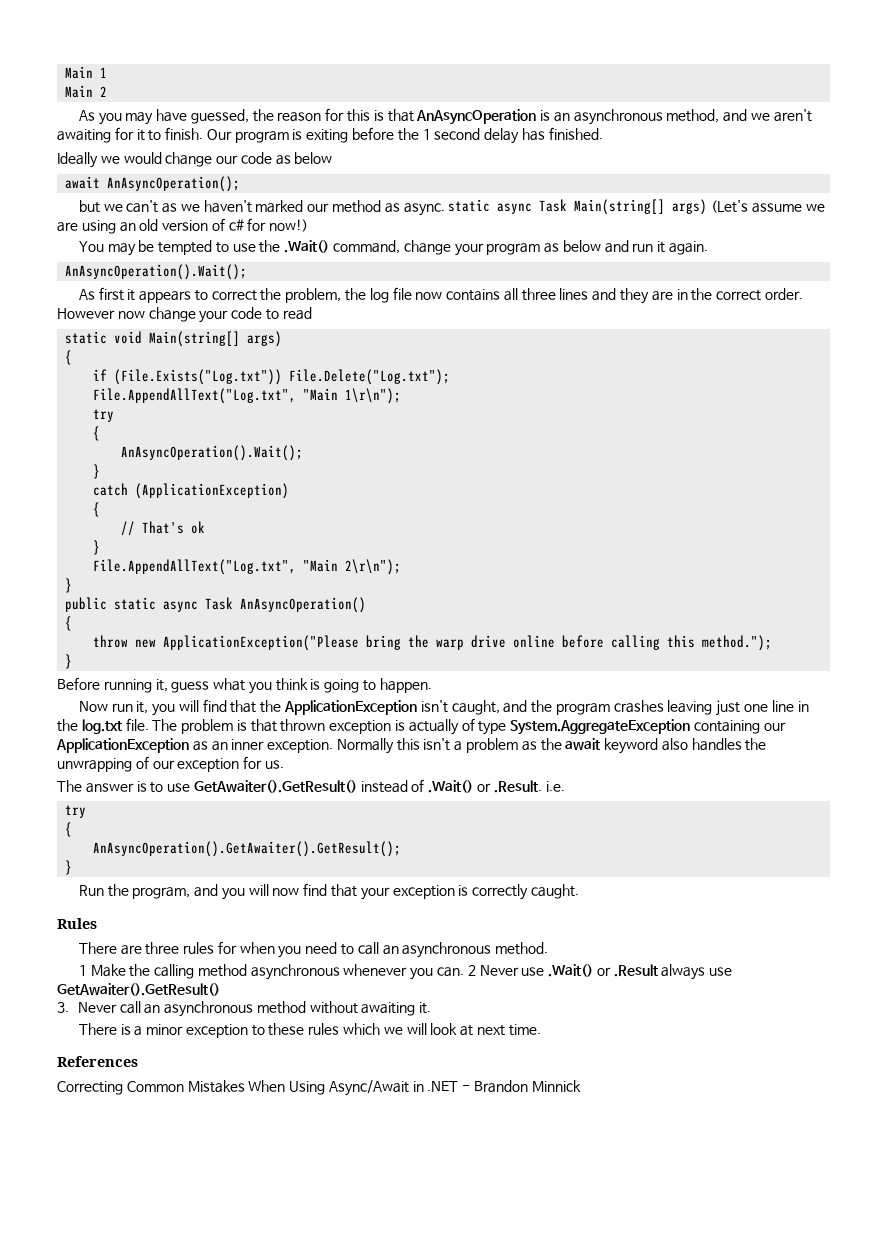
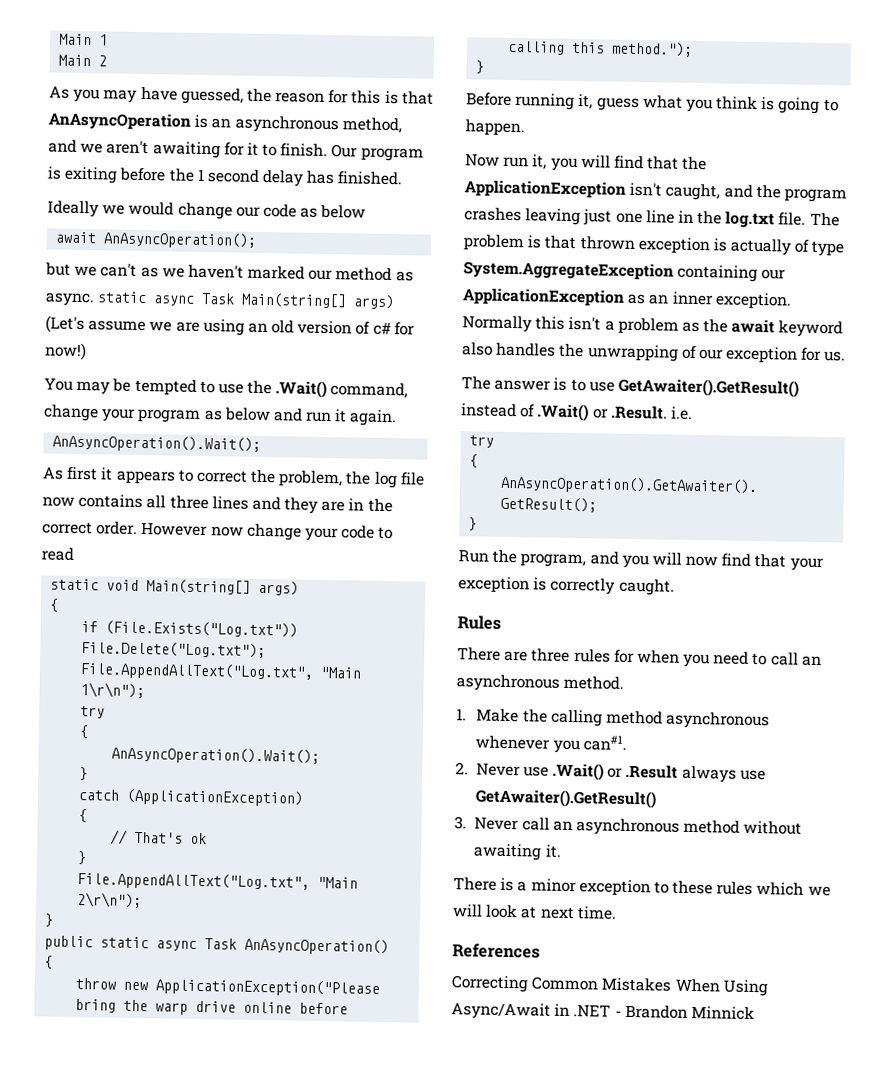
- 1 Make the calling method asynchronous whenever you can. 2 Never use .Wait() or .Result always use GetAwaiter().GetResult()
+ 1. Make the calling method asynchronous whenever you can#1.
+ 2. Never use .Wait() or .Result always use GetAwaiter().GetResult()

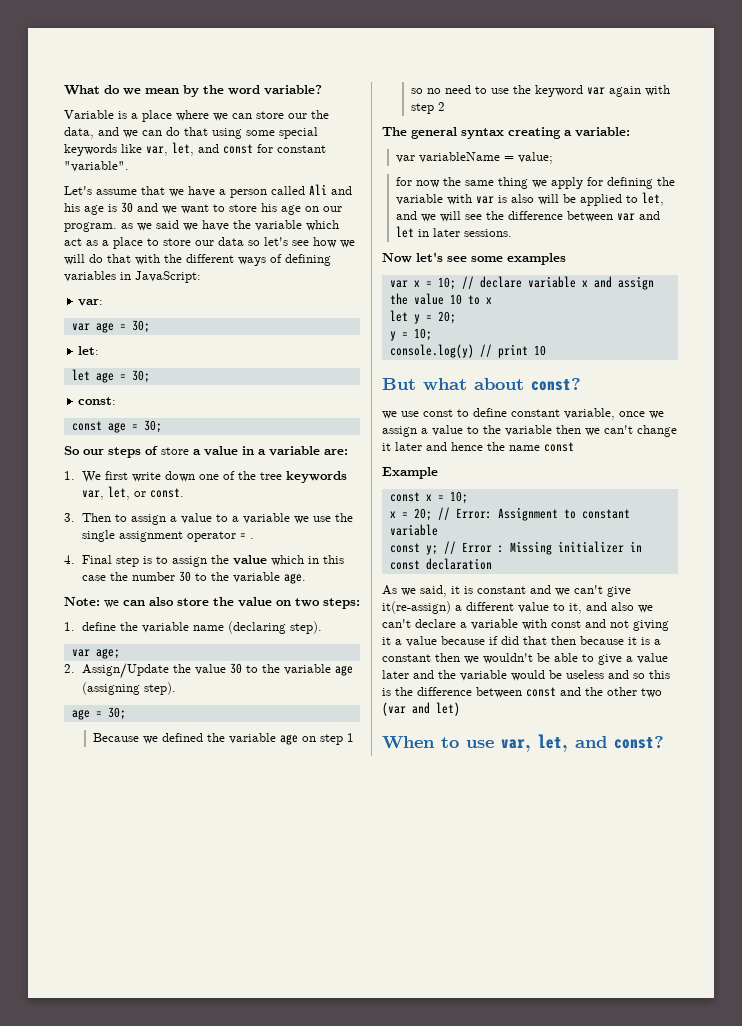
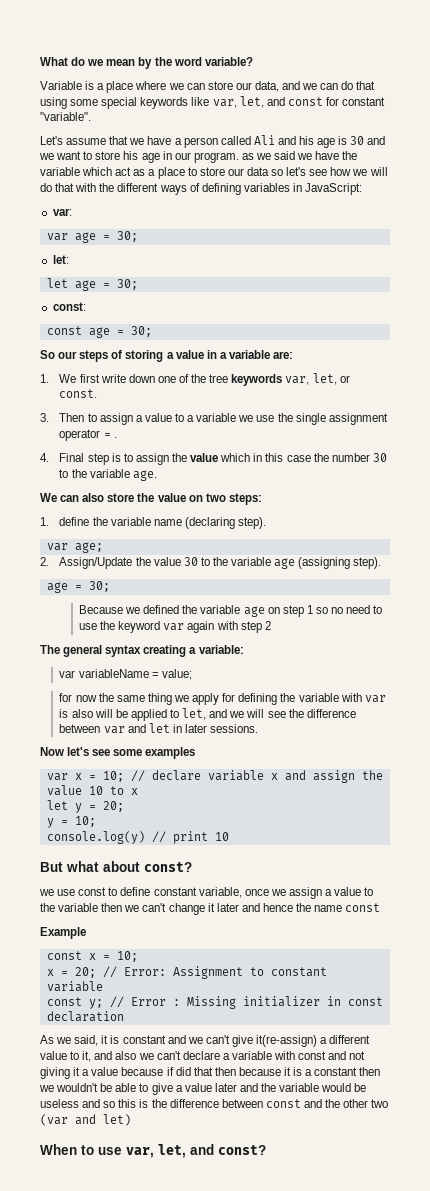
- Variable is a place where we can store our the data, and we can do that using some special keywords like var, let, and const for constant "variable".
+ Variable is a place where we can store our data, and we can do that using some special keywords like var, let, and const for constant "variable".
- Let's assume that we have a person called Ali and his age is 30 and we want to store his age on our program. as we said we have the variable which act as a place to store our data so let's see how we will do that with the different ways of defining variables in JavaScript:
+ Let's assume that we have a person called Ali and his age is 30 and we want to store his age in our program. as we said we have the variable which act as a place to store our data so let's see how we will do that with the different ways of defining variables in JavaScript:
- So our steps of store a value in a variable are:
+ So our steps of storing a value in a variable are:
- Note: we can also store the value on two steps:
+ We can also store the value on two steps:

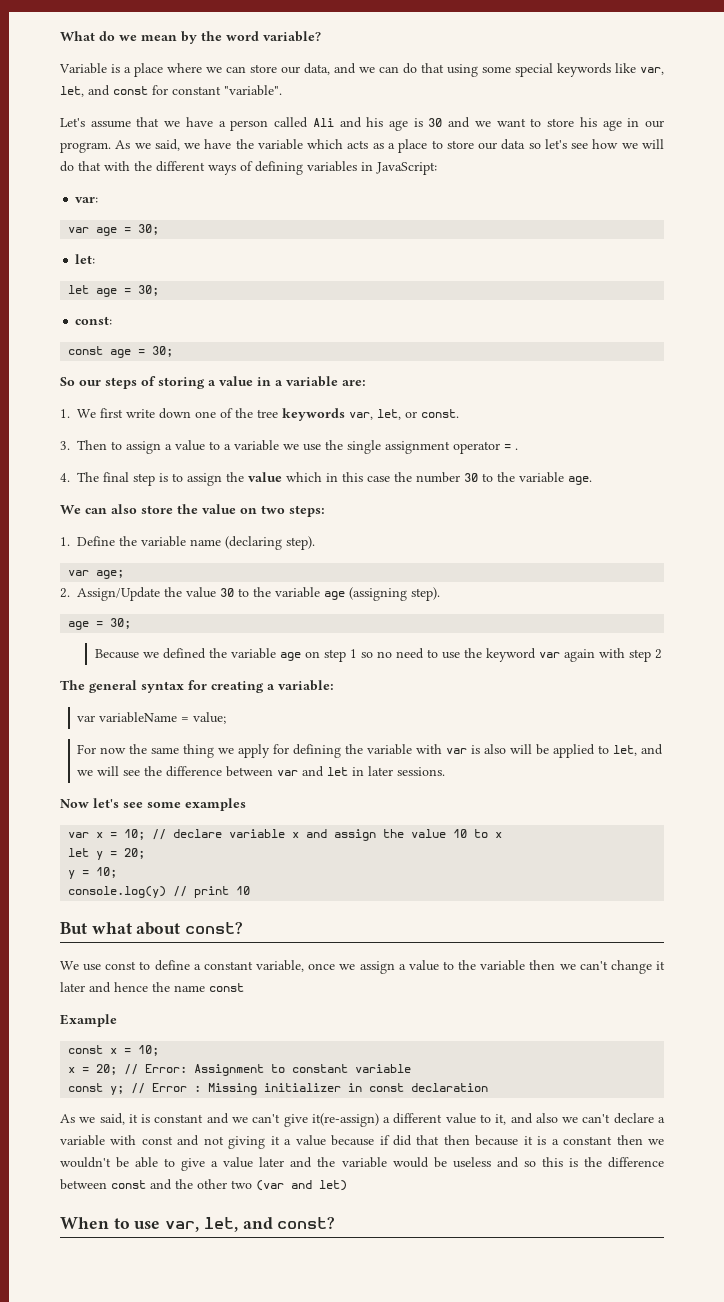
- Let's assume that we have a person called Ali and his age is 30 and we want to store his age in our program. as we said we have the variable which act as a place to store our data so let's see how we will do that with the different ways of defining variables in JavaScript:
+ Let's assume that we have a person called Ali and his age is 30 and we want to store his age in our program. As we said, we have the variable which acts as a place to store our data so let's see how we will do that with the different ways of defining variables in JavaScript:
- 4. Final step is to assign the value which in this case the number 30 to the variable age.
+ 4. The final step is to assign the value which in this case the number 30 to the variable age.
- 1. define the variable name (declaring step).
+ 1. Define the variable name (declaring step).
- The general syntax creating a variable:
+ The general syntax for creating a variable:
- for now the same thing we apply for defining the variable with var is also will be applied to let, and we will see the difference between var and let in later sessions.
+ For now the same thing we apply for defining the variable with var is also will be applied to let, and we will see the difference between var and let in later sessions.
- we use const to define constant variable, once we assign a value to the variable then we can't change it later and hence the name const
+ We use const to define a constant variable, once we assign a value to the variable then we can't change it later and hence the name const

PROBLEM REQUIREMENTS: Once the images are dropped, set down the remaining material word for word.

TASK RESPONSE:
- 1 Make the calling method asynchronous whenever you can. 2 Never use .Wait() or .Result always use GetAwaiter().GetResult()
+ 1. Make the calling method asynchronous whenever you can#1.
+ 2. Never use .Wait() or .Result always use GetAwaiter().GetResult()

- Variable is a place where we can store our the data, and we can do that using some special keywords like var, let, and const for constant "variable".
+ Variable is a place where we can store our data, and we can do that using some special keywords like var, let, and const for constant "variable".
- Let's assume that we have a person called Ali and his age is 30 and we want to store his age on our program. as we said we have the variable which act as a place to store our data so let's see how we will do that with the different ways of defining variables in JavaScript:
+ Let's assume that we have a person called Ali and his age is 30 and we want to store his age in our program. as we said we have the variable which act as a place to store our data so let's see how we will do that with the different ways of defining variables in JavaScript:
- So our steps of store a value in a variable are:
+ So our steps of storing a value in a variable are:
- Note: we can also store the value on two steps:
+ We can also store the value on two steps:

- Let's assume that we have a person called Ali and his age is 30 and we want to store his age in our program. as we said we have the variable which act as a place to store our data so let's see how we will do that with the different ways of defining variables in JavaScript:
+ Let's assume that we have a person called Ali and his age is 30 and we want to store his age in our program. As we said, we have the variable which acts as a place to store our data so let's see how we will do that with the different ways of defining variables in JavaScript:
- 4. Final step is to assign the value which in this case the number 30 to the variable age.
+ 4. The final step is to assign the value which in this case the number 30 to the variable age.
- 1. define the variable name (declaring step).
+ 1. Define the variable name (declaring step).
- The general syntax creating a variable:
+ The general syntax for creating a variable:
- for now the same thing we apply for defining the variable with var is also will be applied to let, and we will see the difference between var and let in later sessions.
+ For now the same thing we apply for defining the variable with var is also will be applied to let, and we will see the difference between var and let in later sessions.
- we use const to define constant variable, once we assign a value to the variable then we can't change it later and hence the name const
+ We use const to define a constant variable, once we assign a value to the variable then we can't change it later and hence the name const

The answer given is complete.